The Eagles' Brood
- First edition (Canadian)
- Author: Jack Whyte
- Cover artist: Branislav Perkovic
- Series: A Dream of Eagles (AKA The Camulod Chronicles in the USA)
- Genre: Historical novel
- Publisher: Tor Books Penguin Books
- Publication date: 1994
- Publication place: Canada
- Media type: Print (Hardback & Paperback_
- Preceded by: The Singing Sword
- Followed by: The Saxon Shore

= The Eagles' Brood =

1994 novel by Jack Whyte

The Eagles' Brood is a 1994 historical novel by Jack Whyte set in post-Roman Britain. It is the third in Whyte's series The Camulod Chronicles.

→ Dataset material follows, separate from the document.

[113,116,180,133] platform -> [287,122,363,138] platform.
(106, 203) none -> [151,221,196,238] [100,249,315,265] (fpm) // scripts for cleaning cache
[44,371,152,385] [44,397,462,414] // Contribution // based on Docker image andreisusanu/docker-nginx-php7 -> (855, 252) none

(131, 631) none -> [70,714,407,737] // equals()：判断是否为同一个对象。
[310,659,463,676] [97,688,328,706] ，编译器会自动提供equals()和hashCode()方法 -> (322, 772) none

The novel develops the relationship between Merlyn and Uther as the two become military leaders of Camulod.

==Reception==

When Michelle Ziegler reviewed the novel in the academic journal The Heroic Age, she emphasized that Whyte sometimes gets bogged down in details and noted a few "historical stumbles". Overall, however, she called the novel along with the next book in the series The Saxon Shore "interesting and engrossing". Ziegler also noted the use of conventions of the mystery genre to keep the plot entertaining. Kirkus review also received the novel positively and called it "another dipful from the fertile Arthurian well, sans magic but brimful of action." Similarly Publishers Weekly said that "in graphic realism lies its fascination, and its power."